Pyrukynd is a prescription medicine used to treat low red blood cell counts caused by the early breakdown of red blood cells (hemolytic anemia) in adults with pyruvate kinase deficiency (PK Deficiency).

It is not known if Pyrukynd is safe and effective in children.

What should I tell my healthcare provider before taking Pyrukynd?

Before taking Pyrukynd, tell your healthcare provider about all your medical conditions, including if you:

  • have liver problems.
  • are pregnant or plan to become pregnant. It is not known if Pyrukynd will harm your unborn baby. Tell your healthcare provider right away if you become pregnant or think that you are pregnant during treatment with Pyrukynd.
  • are breastfeeding or plan to breastfeed. It is not known if Pyrukynd passes into your breast milk. Talk to your healthcare provider about the best way to feed your baby during treatment with Pyrukynd.

Tell your healthcare provider about all the medicines that you take, including prescription and over-the- counter medicines, vitamins, and herbal supplements.

Pyrukynd and certain other medicines may affect each other causing side effects. Pyrukynd may affect the way other medicines work, and other medicines may affect how Pyrukynd works.

Know the medicines you take. Keep a list of them to show your healthcare provider or pharmacist when you get a new medicine.

How should I take Pyrukynd?

  • Take Pyrukynd exactly as your healthcare provider tells you to take it.
  • Take Pyrukynd with or without food.
  • Swallow Pyrukynd tablets whole. Do not split, chew, crush, or dissolve the tablets.
  • Do not change your dose or stop taking Pyrukynd without talking to your healthcare provider. Your healthcare provider will give you instructions for stopping Pyrukynd. See "What are the possible side effects of Pyrukynd?"
  • If you miss a dose of Pyrukynd by 4 hours or less, take your dose as soon as possible. If more than 4 hours have passed since your regularly scheduled dose, wait for the next dose. Return to your normal schedule at the next dose.

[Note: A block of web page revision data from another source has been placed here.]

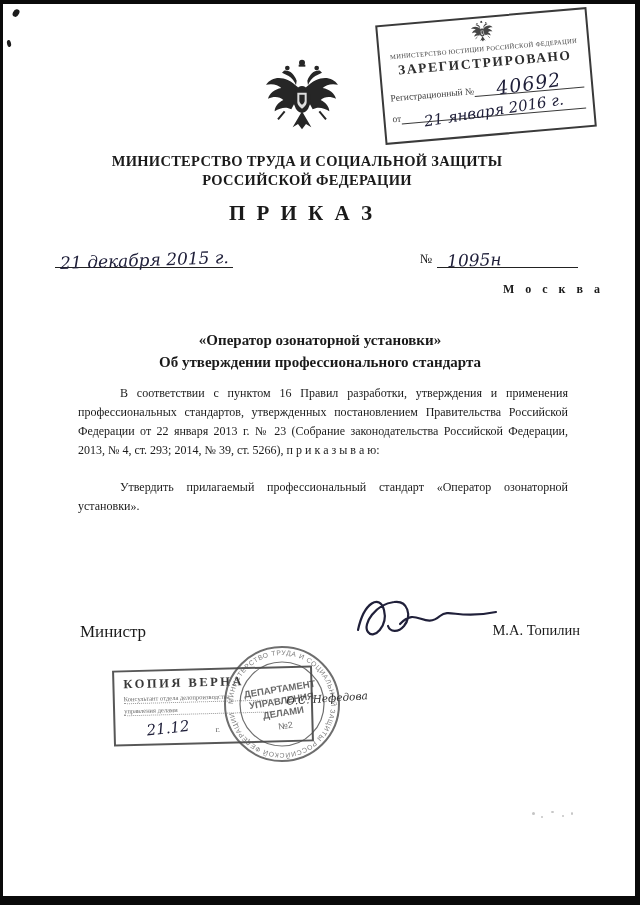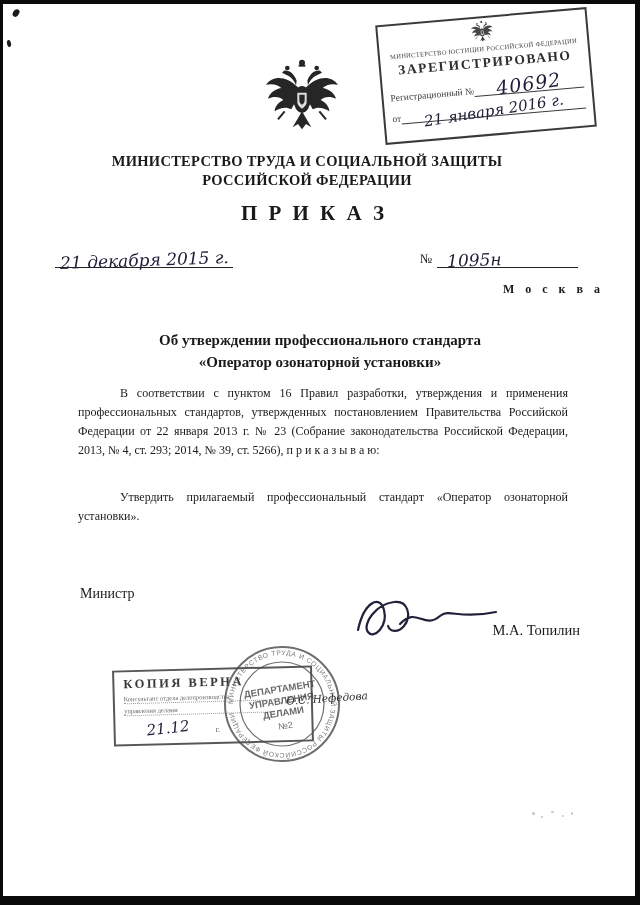--- a/index.html
+++ b/index.html
@@ -40,7 +40,7 @@
     font-weight:bold; font-size:14.5px; line-height:1.3; letter-spacing:.3px;padding-left:10px;
   }
   .doc-type {
-    position:absolute; top:201px; left:12px; width:604px; text-align:center;
+    position:absolute; top:201px; left:0; width:604px; text-align:center;
     font-weight:bold; font-size:21px; letter-spacing:3px;
   }
   .date-row {

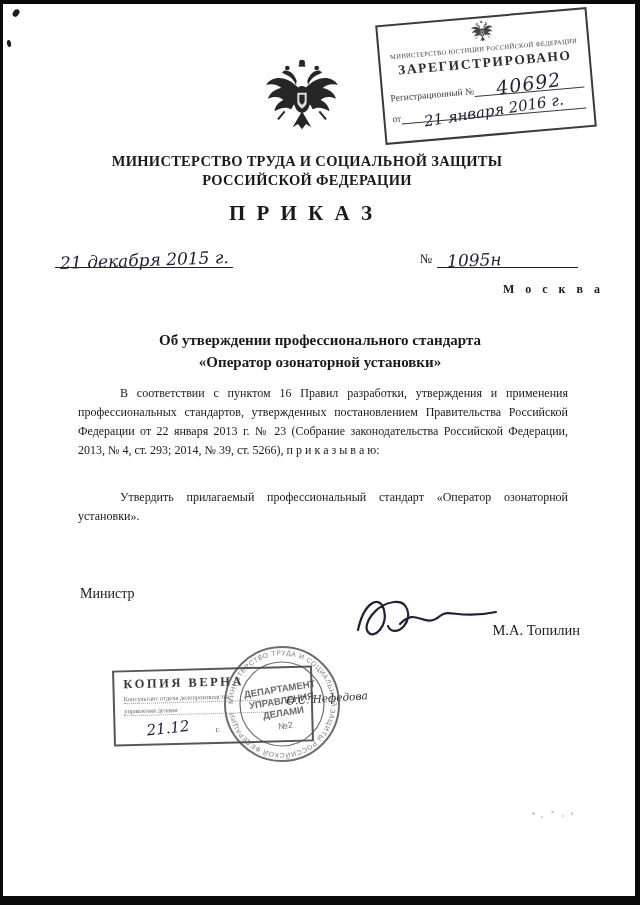--- a/index.html
+++ b/index.html
@@ -170,8 +170,8 @@
   <div class="city">М о с к в а</div>
 
   <div class="subject">
+    <div>«Оператор озонаторной установки»</div>
     <div>Об утверждении профессионального стандарта</div>
-    <div>«Оператор озонаторной установки»</div>
   </div>
 
   <div class="body-text">

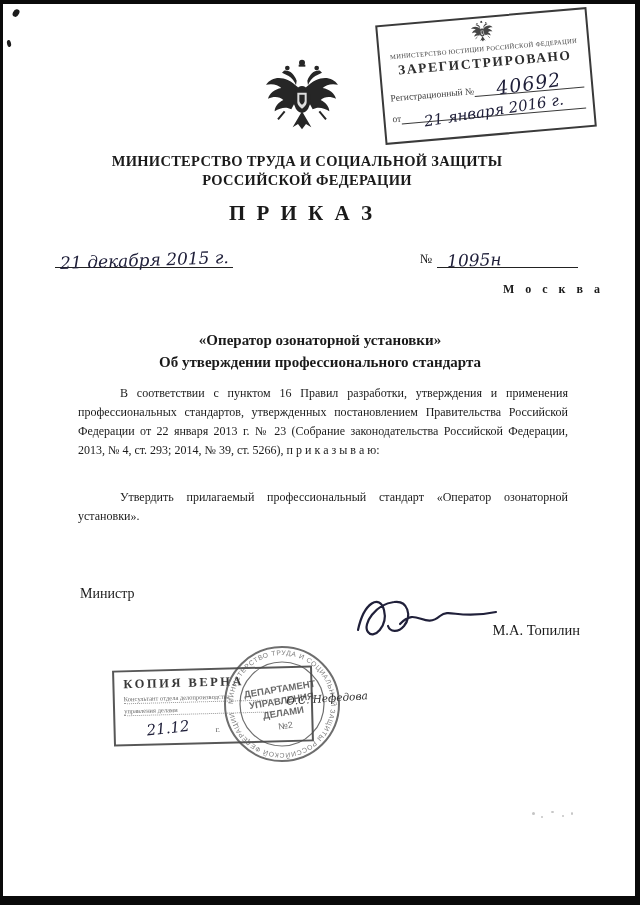--- a/index.html
+++ b/index.html
@@ -68,7 +68,7 @@
     font-size:12px; line-height:19px; text-align:justify;
   }
   .body-text p { text-indent:42px; }
-  .body-text p + p { margin-top:28px; }
+  .body-text p + p { margin-top:18px; }
 
   
   .sig-role { position:absolute; left:80px; top:586px; font-size:14px; }

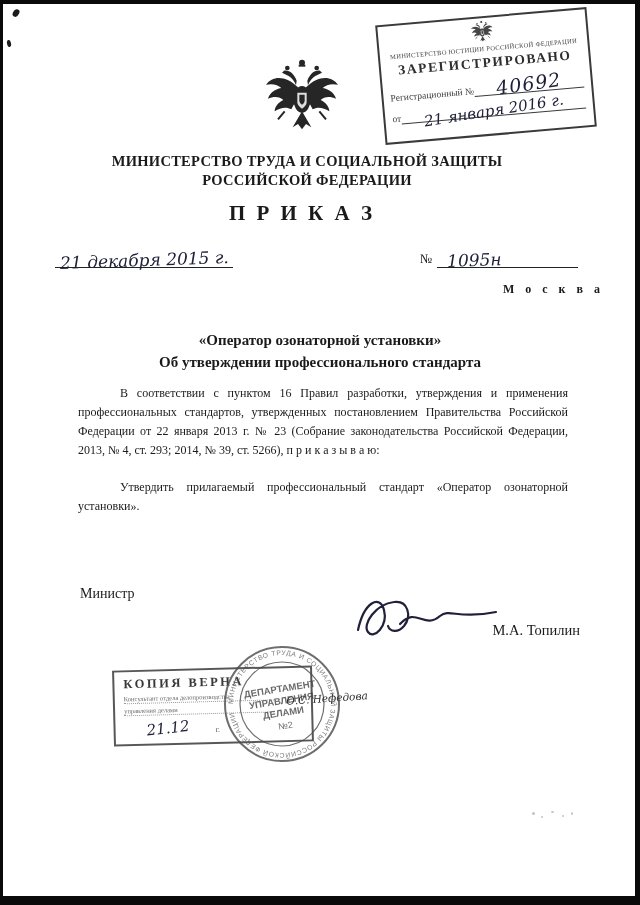--- a/index.html
+++ b/index.html
@@ -71,7 +71,7 @@
   .body-text p + p { margin-top:18px; }
 
   
-  .sig-role { position:absolute; left:80px; top:586px; font-size:14px; }
+  .sig-role { position:absolute; left:80px; top:622px; font-size:17px; }
   .sig-name { position:absolute; right:60px; top:622px; font-size:14.5px;text-align:center; }
   .sig-svg { position:absolute; left:350px; top:586px; width:150px; height:62px; }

What are the possible side effects of Pyrukynd?

Pyrukynd may cause serious side effects, including:

  • Rapid breakdown of red blood cells (acute hemolysis) has happened after suddenly interrupting or stopping treatment with Pyrukynd. You should not suddenly stop taking Pyrukynd. If you have to stop your treatment with Pyrukynd, your healthcare provider should monitor you closely. Tell your healthcare provider right away if you develop any signs or symptoms of breakdown of red blood cells including:
    • yellowing of the skin or the whites of your eyes (jaundice)
    • dark colored urine
    • dizziness
    • confusion
    • feeling tired
    • shortness of breath

The most common side effects of Pyrukynd include:

  • decrease in reproductive hormone (estrone) in men
  • increased salt from uric acid (urate) blood test
  • back pain
  • decrease in reproductive hormone (estradiol) in men
  • joint pain (arthralgia)

These are not all of the possible side effects of Pyrukynd.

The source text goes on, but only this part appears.